* [WHAT YOU SHOULD DO]
Return the data below exactly, but only from the line containing "customer number: JBT623 -> JBT666" through the line containing "MyMedi 1.8.0 –", with both of those lines included.

────────

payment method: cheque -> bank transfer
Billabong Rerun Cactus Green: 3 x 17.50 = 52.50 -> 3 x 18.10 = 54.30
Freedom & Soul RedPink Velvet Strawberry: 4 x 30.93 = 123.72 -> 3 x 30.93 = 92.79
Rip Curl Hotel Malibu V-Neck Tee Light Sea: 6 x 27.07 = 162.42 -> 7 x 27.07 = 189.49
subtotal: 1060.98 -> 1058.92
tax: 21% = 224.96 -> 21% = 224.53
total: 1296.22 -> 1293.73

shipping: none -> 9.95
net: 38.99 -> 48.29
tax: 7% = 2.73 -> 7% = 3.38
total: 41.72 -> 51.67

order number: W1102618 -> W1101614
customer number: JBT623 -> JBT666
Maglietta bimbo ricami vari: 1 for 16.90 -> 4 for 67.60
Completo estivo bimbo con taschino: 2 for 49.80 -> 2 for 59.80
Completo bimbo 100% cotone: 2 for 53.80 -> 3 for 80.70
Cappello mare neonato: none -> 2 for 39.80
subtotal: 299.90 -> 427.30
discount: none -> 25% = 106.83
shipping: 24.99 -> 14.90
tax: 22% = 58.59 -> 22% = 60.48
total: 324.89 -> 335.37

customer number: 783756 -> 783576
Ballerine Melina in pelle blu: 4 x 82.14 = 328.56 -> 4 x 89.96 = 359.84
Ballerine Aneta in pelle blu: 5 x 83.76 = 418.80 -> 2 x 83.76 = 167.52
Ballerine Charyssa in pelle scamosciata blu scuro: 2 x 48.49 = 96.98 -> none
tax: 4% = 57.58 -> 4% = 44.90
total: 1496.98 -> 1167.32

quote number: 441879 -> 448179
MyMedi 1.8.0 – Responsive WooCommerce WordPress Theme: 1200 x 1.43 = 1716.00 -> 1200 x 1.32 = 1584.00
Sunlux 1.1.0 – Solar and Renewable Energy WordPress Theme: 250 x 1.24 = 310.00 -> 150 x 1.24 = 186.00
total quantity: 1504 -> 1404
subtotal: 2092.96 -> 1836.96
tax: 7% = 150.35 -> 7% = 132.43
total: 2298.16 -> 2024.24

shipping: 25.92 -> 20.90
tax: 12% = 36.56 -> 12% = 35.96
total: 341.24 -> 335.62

────────

* [EXERCISE RESPONSE]
customer number: JBT623 -> JBT666
Maglietta bimbo ricami vari: 1 for 16.90 -> 4 for 67.60
Completo estivo bimbo con taschino: 2 for 49.80 -> 2 for 59.80
Completo bimbo 100% cotone: 2 for 53.80 -> 3 for 80.70
Cappello mare neonato: none -> 2 for 39.80
subtotal: 299.90 -> 427.30
discount: none -> 25% = 106.83
shipping: 24.99 -> 14.90
tax: 22% = 58.59 -> 22% = 60.48
total: 324.89 -> 335.37

customer number: 783756 -> 783576
Ballerine Melina in pelle blu: 4 x 82.14 = 328.56 -> 4 x 89.96 = 359.84
Ballerine Aneta in pelle blu: 5 x 83.76 = 418.80 -> 2 x 83.76 = 167.52
Ballerine Charyssa in pelle scamosciata blu scuro: 2 x 48.49 = 96.98 -> none
tax: 4% = 57.58 -> 4% = 44.90
total: 1496.98 -> 1167.32

quote number: 441879 -> 448179
MyMedi 1.8.0 – Responsive WooCommerce WordPress Theme: 1200 x 1.43 = 1716.00 -> 1200 x 1.32 = 1584.00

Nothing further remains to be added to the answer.